The best way for that is to make sure the 'trapdoor' technique in place is not breakable by themselves or anyone else that doesn't possess a secret key. If they design it correctly, that generator coefficient can be made so not even the NSA itself could 'crack' it without prior knowledge of the key value.
However, that approach becomes obvious when 'magic numbers' are included in a design that may not have the security properties they purport to have, but are instead chosen to include mathematically derivable 'trap doors' that weaken the algorithm to something crackable to anyone possessing this secret 'trap door' key.
(Score: 2) by JoeMerchant on Tuesday June 25 2019, @12:51PM (1 child)
All of cryptography is about the secret's lifetime as a secret. There's a vague function of 1 / ( exposure x effort ) -> time to break, and with globally deployed systems like UEFI that exposure x effort quantity approaches infinity. No matter what the protocols are protecting the deployed key, unless they've also built in a key rotation mechanism to keep the active key fresh (and such a thing would be too obvious in open source, and difficult in a system like BIOS), that key is going to be required for a large number of operations, raising its exposure level to a point where it is virtually certain to be leaked eventually - particularly with the effort that will be being expended to obtain it.
🌻🌻 [google.com]
(Score: 2) by pipedwho on Wednesday June 26 2019, @01:07AM
True. The way 'magic number' trap doors happen is to choose a 'random' number, but select (or generate) it to have a property that makes it either easier to brute force knowing the generation partials. When the number is supposed to be 'random', it should be taken from a public authenticated source or other standardised deterministic method.
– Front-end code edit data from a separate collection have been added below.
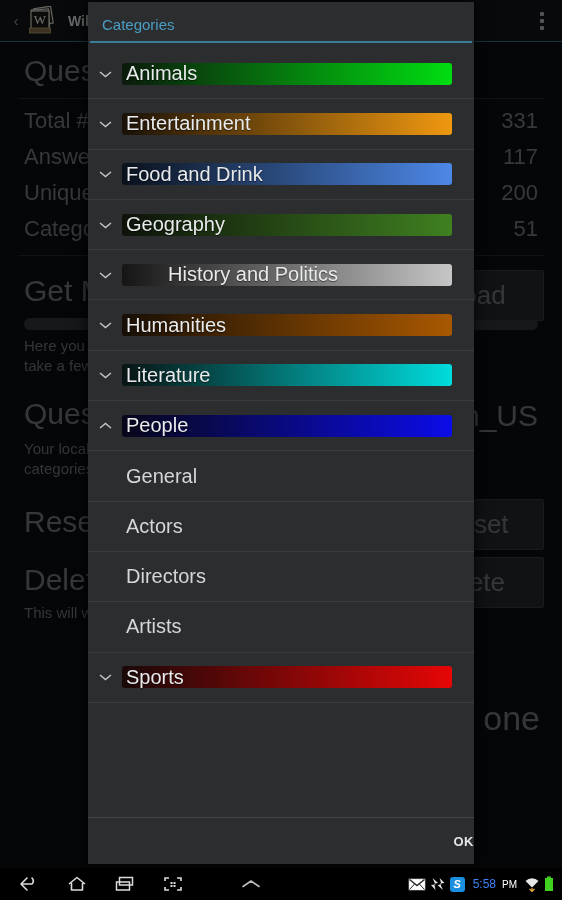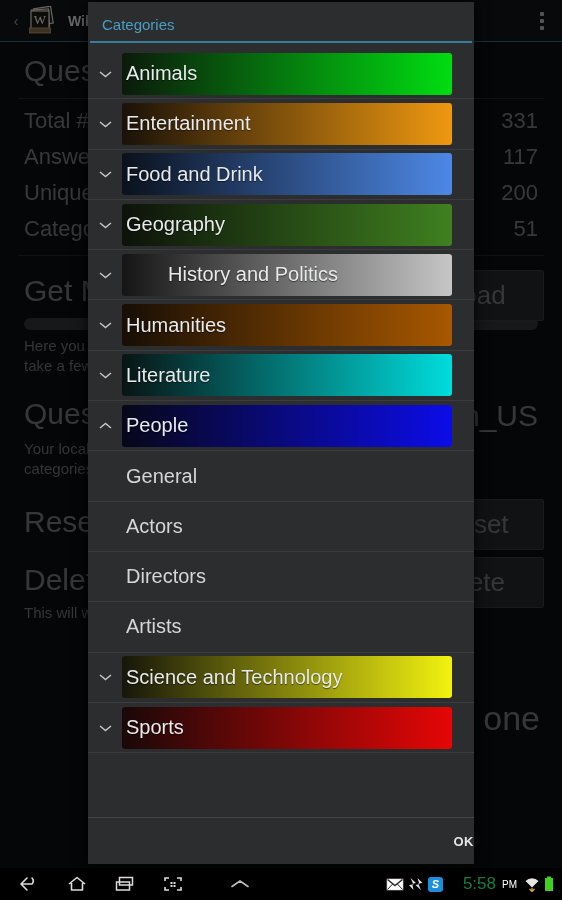--- a/index.html
+++ b/index.html
@@ -214,7 +214,7 @@
   .chev svg { display: block; margin: 0 auto; }
   .cat-bar {
     flex: 1 1 auto;
-    height: 42px;
+    height: 22px;
     margin-right: 22px;
     display: flex;
     align-items: center;

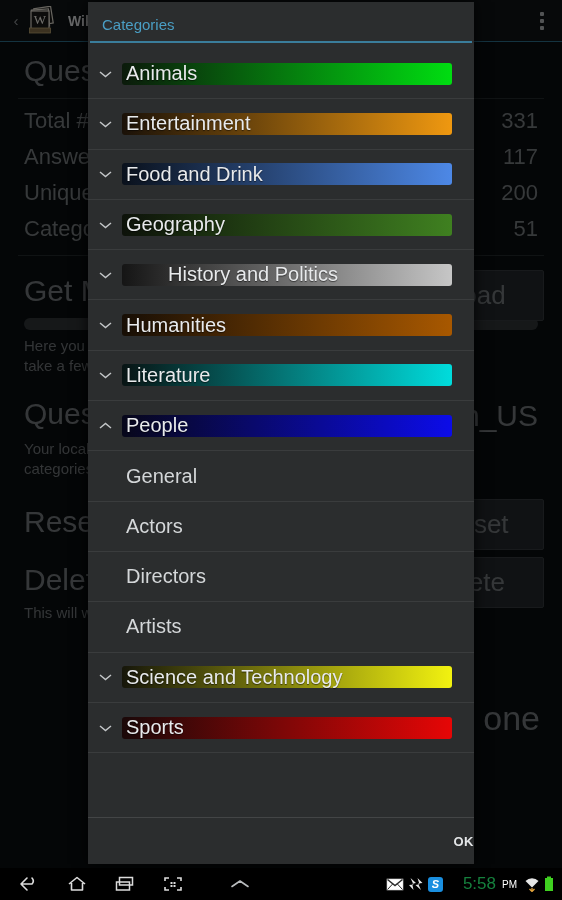--- a/index.html
+++ b/index.html
@@ -510,16 +510,6 @@
         <span class="sub-label">Artists</span>
       </div>
 
-      <div class="row">
-        <div class="chev">
-          <svg width="13" height="8" viewBox="0 0 13 8">
-              <path d="M1 2 L6.5 6.5 L12 2" fill="none" stroke="#c3c6c8" stroke-width="1.5"></path>
-            </svg>
-        </div>
-        <div class="cat-bar" id="bar8" style="background: linear-gradient(to right, rgb(22, 22, 10) 0%, rgb(242, 242, 16) 100%);">
-          <span class="cat-label">Science and Technology</span>
-        </div>
-      </div>
 
       <div class="row">
         <div class="chev">

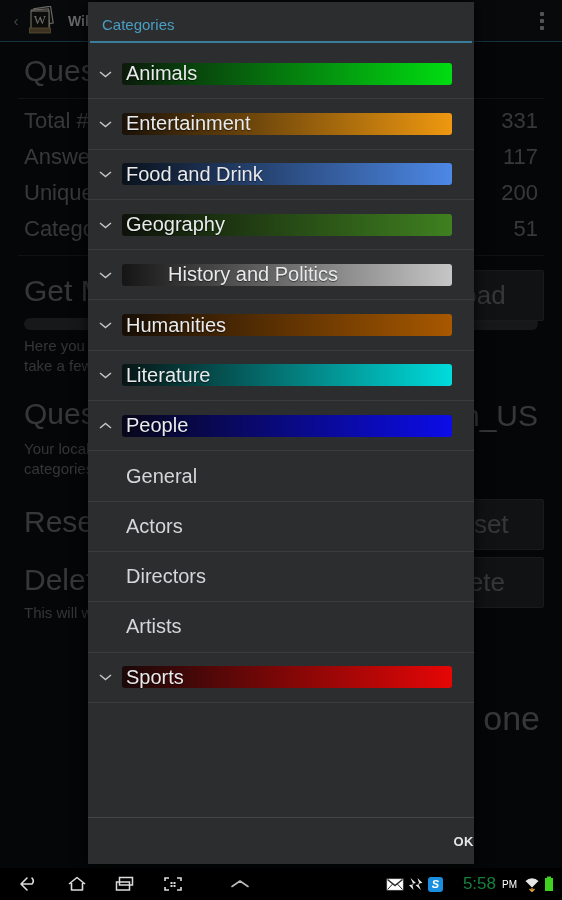--- a/index.html
+++ b/index.html
@@ -292,9 +292,9 @@
     padding-right: 8px;
   }
   .sys-time {
-    color: #15803d;
-    font-size: 17px;
-    margin-left: 16px;
+    color: #3b82f6;
+    font-size: 12px;
+    margin-left: 4px;
   }
   .sys-ampm {
     color: #fff;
For example, let's say an algorithm requires a large 4096 bit prime modulus. The defined standard modulus could be a huge randomly generated base with prime properties appropriate to the security of the algorithm. However, if the NSA generates that 'prime' where it is actually a composite made up of two 2048 bit primes, it could choose one of primes to be 'weakened' by having properties that significantly improve the ability to brute force a message/key exchange encrypted with said algorithm. A non-NSA attacker would have to first factor the 4096 'prime', which requires substantial effort and is not currently possible with today's technological state. And the NSA never needs to expose these keys outside their own systems.
This is why 'magic numbers' are frowned upon in the crypto world. The NIST standardised prime curves for ECDSA/ECDH are examples of this contention. The curves are 'random' prime curves that are used in all standard implementations. These curves are 'believed' to be secure, but there is no way to guarantee that the NSA hasn't carefully chosen them to allow them to be more easily brute force attack an encrypted message or key exchange. The numbers are huge (eg. 256bit, 512bit) making them very difficult to dissect in anything less than polynomial time (unless you already know the roots/weaknesses).